As DeMarco approached the intersecting Bayard Street he was travelling at 25 miles per hour. He came to a dead stop and, being assured the streets were clear of traffic, he inched forward carefully. When he got beyond the building line the defendant's car, which evidently had been travelling without lights, suddenly flashed into existence. The plaintiff had observed all traffic rules, he was approaching the intersection from the right, he saw a car coming from his left at a high rate of speed. In the fragmentized fraction of an instant he had to decide what to do. He described his action as follows: "I might have watched it for about a split second, and then I tried to throw my gear into second, and whether I ever made second or not, I don't know, but the intention I had in mind *7 was to get on the other side so I would be out of his way." In that instant he was struck with such violence that the frame of his car crumpled. Whether he should have attempted to stop or go forward was the question of a lightning-formed decision. What would a reviewing judge have done in that sudden emergency? What would a reasonably prudent motorist have done in that fright-freighted moment when the abyss of sudden death yawned before him? This is the type of question which only a jury can answer. And the jury has answered.
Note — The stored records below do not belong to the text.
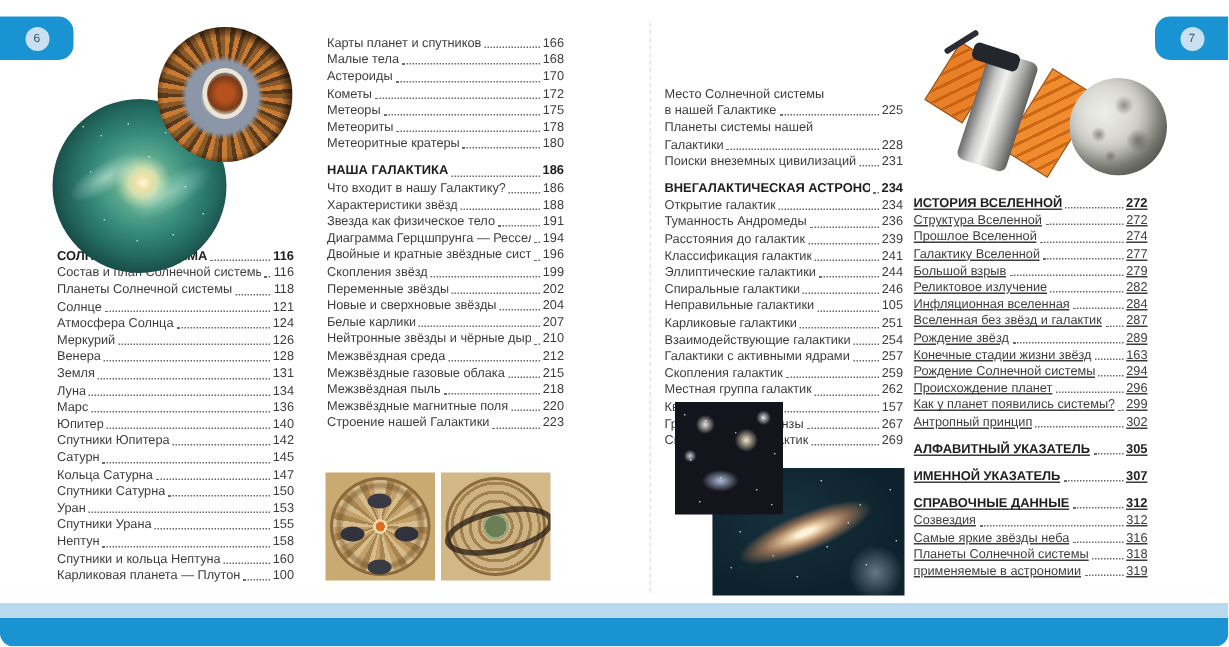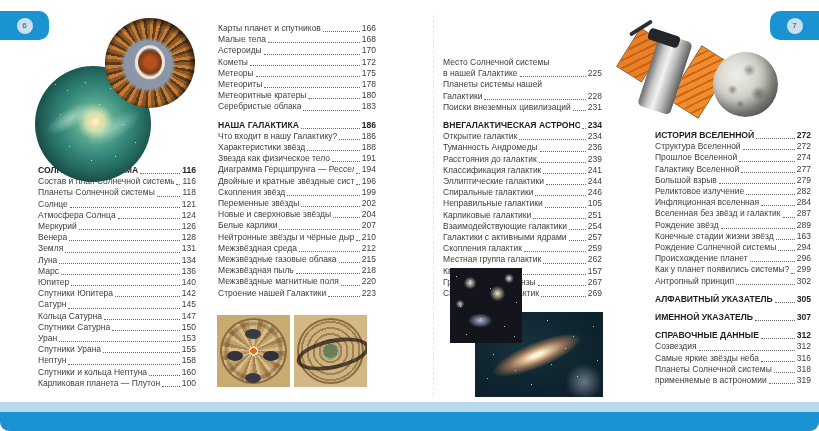--- a/index.html
+++ b/index.html
@@ -30,21 +30,21 @@
   .toc-col{position:absolute;font-size:8.5px;color:var(--text);}
   .toc-row{line-height:11.2px;}
   .toc-flex{display:flex;align-items:flex-end;}
   .toc-label{white-space:nowrap;overflow:hidden;}
   .toc-dots{flex:1 1 auto;min-width:4px;border-bottom:1px dotted #6b6b6b;margin:0 2px 2px 2px;}
   .toc-page{white-space:nowrap;}
   .toc-header{font-weight:bold;font-size:8.6px;color:var(--header);margin-top:7px;}
   #col-1{left:38px;top:158px;width:158px;}
   #col-2{left:218px;top:23px;width:158px;}
   #col-3{left:443px;top:34px;width:159px;margin-top:23px;}
-  #col-4{left:655px;top:123px;width:156px;}
+  #col-4{left:609px;top:123px;width:156px;text-decoration:underline;}
 
   
   .photo{position:absolute;}
 
   .spiral-galaxy{left:35px;top:66px;width:116px;height:116px;border-radius:50%;z-index:1;
     background:
       radial-gradient(circle at 52% 48%, #fff7d9 0%, #f0dfa4 6%, #cfe0b0 11%, #5aa98e 22%, #35897b 40%, #23695f 58%, #123f3c 78%, #041512 92%, #000 100%);}
   .spiral-galaxy::before{content:'';position:absolute;inset:0;border-radius:50%;
     background:
       radial-gradient(ellipse 40px 14px at 36% 36%, rgba(220,245,230,.55), rgba(0,0,0,0) 70%),
@@ -325,27 +325,20 @@
           <span class="toc-page">178</span>
         </div>
       </div>
       <div class="toc-row">
         <div class="toc-flex">
           <span class="toc-label">Метеоритные кратеры</span>
           <span class="toc-dots"></span>
           <span class="toc-page">180</span>
         </div>
       </div>
-      <div class="toc-row">
-        <div class="toc-flex">
-          <span class="toc-label">Серебристые облака</span>
-          <span class="toc-dots"></span>
-          <span class="toc-page">183</span>
-        </div>
-      </div>
       <div class="toc-row toc-header">
         <div class="toc-flex">
           <span class="toc-label">НАША ГАЛАКТИКА</span>
           <span class="toc-dots"></span>
           <span class="toc-page">186</span>
         </div>
       </div>
       <div class="toc-row">
         <div class="toc-flex">
           <span class="toc-label">Что входит в нашу Галактику?</span>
We cannot say, in the face of the jury's verdict, that it is inconceivable that a reasonably prudent person would have acted as DeMarco acted when the defendant, careening forward at 60 miles per hour in the middle of the night, did not put on his lights until he was 150 feet away from the plaintiff's car. Nor can we say that the plaintiff's conduct was such that it etched "a picture of such incontrovertible self-abandonment to negligence that `fair and reasonable persons cannot disagree as to its existence,'" which is the standard of legally declared contributory negligence which we laid down in Nugent v. Joerger, 387 Pa. 330.

Reversed and judgment entered on the verdict.

Mr. Justice BELL dissents.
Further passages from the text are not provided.